At the same time, I was trying to learn as much as possible from people in publishing, and from authors who had found mainstream success. Yet every time I went to a talk by an agent or an editor or an author, I left feeling utterly despondent. An agent spoke to my writing group, gave us all kinds of advice for landing someone like her, then revealed that in the past year, she had signed exactly one new client out of a slush pile of over 400. Then an author with her literary fiction debut published by one of the Big Five told us she had spent most of her modest advance on hiring a publicist, and my jaw hit the floor and stayed there far longer than could possibly be sanitary because I thought the entire point of signing with the Big Five was that they took care of publicity for you in-house. A member of my writing group landed a top-notch agent, then found out that they wanted him to completely change the genre of his book before editors would consider it. I saw people get agents who didn’t sell their books, and they’d part a year later, back at square one. At a certain point, the practical part of my brain intruded and said, “You’re a complete unknown writing literary fiction, and every indication is that the odds are stacked against you, no matter how good a writer you are. Why are you making yourself miserable, trying to do the impossible?” In my day job I’m a very analytic person, very evidence- and data-focused, and all the statistics were screaming that continuing down the same path was not going to magically make a door open. It would only make me bitter.

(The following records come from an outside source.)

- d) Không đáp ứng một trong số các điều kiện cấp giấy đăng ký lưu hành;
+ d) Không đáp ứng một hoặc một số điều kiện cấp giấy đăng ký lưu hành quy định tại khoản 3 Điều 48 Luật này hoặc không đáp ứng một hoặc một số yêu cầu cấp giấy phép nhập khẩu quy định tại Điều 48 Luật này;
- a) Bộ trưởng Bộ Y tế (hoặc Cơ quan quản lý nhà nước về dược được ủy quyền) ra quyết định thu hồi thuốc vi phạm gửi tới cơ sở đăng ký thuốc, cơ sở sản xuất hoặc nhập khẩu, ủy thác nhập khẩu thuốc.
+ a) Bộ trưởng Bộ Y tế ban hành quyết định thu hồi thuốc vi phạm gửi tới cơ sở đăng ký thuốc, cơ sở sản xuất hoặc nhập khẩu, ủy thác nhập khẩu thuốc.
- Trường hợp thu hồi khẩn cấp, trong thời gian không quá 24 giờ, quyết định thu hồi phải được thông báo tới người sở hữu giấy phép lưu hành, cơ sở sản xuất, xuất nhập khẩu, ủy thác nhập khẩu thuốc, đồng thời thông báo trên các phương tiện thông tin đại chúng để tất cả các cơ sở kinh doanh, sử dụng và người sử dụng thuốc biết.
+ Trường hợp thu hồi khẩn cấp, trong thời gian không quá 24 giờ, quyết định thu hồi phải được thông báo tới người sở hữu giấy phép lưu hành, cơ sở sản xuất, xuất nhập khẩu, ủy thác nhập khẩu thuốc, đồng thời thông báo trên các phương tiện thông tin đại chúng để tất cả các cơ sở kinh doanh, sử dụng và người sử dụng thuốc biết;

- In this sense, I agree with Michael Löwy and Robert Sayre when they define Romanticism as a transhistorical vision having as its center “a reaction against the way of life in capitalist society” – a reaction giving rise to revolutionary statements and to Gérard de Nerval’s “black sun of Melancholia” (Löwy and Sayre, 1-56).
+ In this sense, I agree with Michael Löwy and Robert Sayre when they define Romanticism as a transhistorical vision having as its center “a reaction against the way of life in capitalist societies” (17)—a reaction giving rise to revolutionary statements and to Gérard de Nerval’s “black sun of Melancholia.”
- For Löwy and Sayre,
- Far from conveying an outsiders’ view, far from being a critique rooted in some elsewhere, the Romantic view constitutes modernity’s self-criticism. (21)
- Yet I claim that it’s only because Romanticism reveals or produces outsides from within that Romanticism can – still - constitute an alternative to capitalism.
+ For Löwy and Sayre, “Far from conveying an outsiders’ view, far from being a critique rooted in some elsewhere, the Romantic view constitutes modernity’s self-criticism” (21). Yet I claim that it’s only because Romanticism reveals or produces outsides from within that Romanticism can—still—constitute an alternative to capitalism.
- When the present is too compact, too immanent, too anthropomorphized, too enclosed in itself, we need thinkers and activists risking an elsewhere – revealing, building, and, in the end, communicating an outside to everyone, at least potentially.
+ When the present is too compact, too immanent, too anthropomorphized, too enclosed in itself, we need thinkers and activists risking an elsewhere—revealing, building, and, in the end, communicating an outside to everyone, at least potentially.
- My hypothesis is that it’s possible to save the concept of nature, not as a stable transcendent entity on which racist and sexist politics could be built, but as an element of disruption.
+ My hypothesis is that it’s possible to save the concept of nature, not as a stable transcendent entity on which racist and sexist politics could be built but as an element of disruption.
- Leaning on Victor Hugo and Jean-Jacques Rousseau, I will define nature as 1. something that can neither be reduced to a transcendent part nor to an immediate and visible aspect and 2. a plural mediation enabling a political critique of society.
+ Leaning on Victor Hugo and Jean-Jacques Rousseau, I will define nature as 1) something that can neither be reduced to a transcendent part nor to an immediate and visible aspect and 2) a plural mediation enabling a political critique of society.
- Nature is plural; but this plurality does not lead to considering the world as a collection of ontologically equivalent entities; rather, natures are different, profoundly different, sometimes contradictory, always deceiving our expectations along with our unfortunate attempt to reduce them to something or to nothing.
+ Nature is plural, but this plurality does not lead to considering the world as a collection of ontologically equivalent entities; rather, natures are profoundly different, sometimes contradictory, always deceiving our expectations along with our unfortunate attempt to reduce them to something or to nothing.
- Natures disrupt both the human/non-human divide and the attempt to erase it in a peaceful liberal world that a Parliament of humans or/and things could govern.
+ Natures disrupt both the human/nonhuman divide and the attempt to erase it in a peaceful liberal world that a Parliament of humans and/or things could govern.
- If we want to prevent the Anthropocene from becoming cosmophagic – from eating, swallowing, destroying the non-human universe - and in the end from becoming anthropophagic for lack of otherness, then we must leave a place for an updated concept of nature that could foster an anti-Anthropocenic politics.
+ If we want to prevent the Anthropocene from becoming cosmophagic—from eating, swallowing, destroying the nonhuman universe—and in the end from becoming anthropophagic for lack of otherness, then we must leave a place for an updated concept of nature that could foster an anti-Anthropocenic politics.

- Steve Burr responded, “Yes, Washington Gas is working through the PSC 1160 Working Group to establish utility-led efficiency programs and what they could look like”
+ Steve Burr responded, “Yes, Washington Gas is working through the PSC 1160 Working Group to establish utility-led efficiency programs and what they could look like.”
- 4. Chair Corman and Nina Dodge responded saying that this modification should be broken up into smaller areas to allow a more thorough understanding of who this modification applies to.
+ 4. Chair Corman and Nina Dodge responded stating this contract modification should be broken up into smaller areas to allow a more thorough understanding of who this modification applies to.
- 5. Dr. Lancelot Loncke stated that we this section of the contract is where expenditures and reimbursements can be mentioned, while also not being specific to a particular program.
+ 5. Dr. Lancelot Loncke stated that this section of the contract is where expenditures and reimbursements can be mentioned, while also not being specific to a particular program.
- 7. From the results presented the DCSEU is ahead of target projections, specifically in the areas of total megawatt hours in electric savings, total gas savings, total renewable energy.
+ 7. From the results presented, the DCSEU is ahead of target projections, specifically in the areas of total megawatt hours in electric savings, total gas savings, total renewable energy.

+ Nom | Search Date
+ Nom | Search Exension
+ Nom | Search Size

Friends asked me why I didn’t self-publish, but I knew that was a road I didn’t want to take. It can be fulfilling and occasionally lucrative for genre fiction, but that’s not what I write. Then one day in my Facebook feed, a friend had shared a link to a book one of his work colleagues was funding on a website called Unbound. The author was Gautam Malkani, and I recognized the name— he had published an acclaimed book called Londonstani several years earlier, and was now crowd-funding his second book after parting with his publisher. I knew that if a writer as talented as Gautam was going this route, it had to be legit, and that if his publisher had dropped him, then clearly there were issues with traditional publishing. Friends of mine in music were going their own way, recording brilliant songs and releasing them independently, and I realized that publishing needs to innovate just as the music industry has done over the past decade. Clinging to romantic notions of an industry that has changed almost beyond recognition would not get my book into the hands of strangers, but trying something new and exciting just might. I vetted Unbound very carefully, then submitted my manuscript.

I know now that “I just didn’t love it enough” can mean, “It’s good writing, but it’s not going to sell a million copies, and I need a book that will sell a million copies for this to be worth my while.” It’s business, not personal. But I believe there’s still space for good writing that’s not necessarily going to have wide enough appeal to be a summer beach read— and fortunately Unbound does, too.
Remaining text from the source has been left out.